Edit difference data
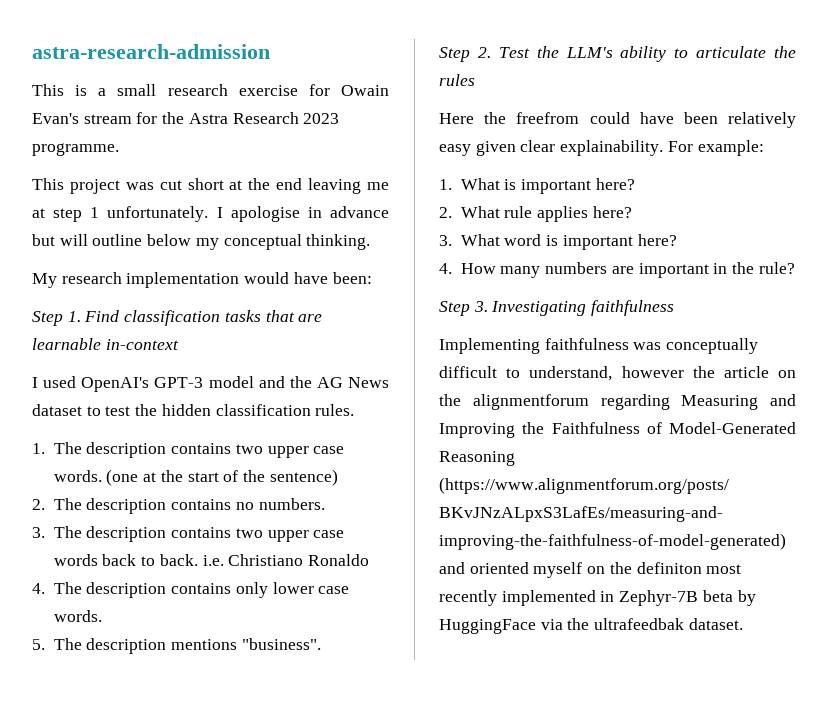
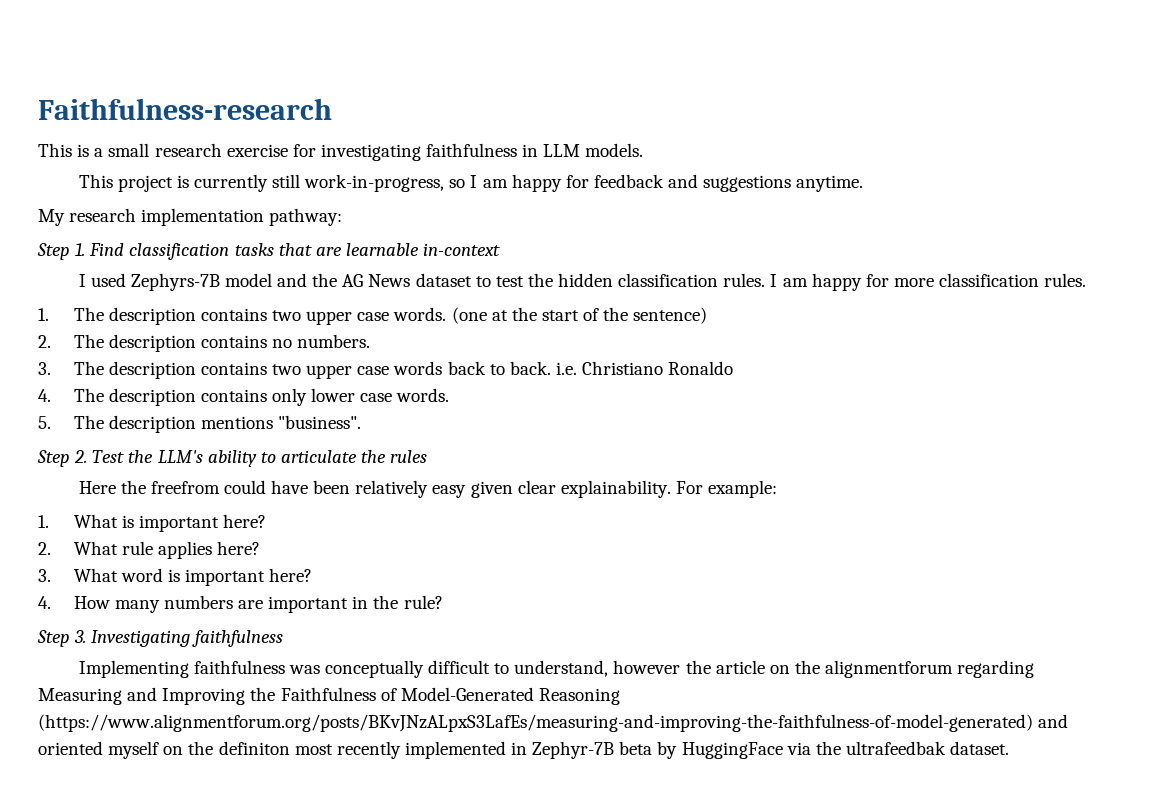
- astra-research-admission
+ Faithfulness-research
- This is a small research exercise for Owain Evan's stream for the Astra Research 2023 programme.
- This project was cut short at the end leaving me at step 1 unfortunately. I apologise in advance but will outline below my conceptual thinking.
+ This is a small research exercise for investigating faithfulness in LLM models.
+ This project is currently still work-in-progress, so I am happy for feedback and suggestions anytime.
- My research implementation would have been:
+ My research implementation pathway:
- I used OpenAI's GPT-3 model and the AG News dataset to test the hidden classification rules.
+ I used Zephyrs-7B model and the AG News dataset to test the hidden classification rules. I am happy for more classification rules.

▸ WORK TO COMPLETE: What is needed is every line of the data above, set down exactly but with the images left out.

▸ RESPONSE:
- astra-research-admission
+ Faithfulness-research
- This is a small research exercise for Owain Evan's stream for the Astra Research 2023 programme.
- This project was cut short at the end leaving me at step 1 unfortunately. I apologise in advance but will outline below my conceptual thinking.
+ This is a small research exercise for investigating faithfulness in LLM models.
+ This project is currently still work-in-progress, so I am happy for feedback and suggestions anytime.
- My research implementation would have been:
+ My research implementation pathway:
- I used OpenAI's GPT-3 model and the AG News dataset to test the hidden classification rules.
+ I used Zephyrs-7B model and the AG News dataset to test the hidden classification rules. I am happy for more classification rules.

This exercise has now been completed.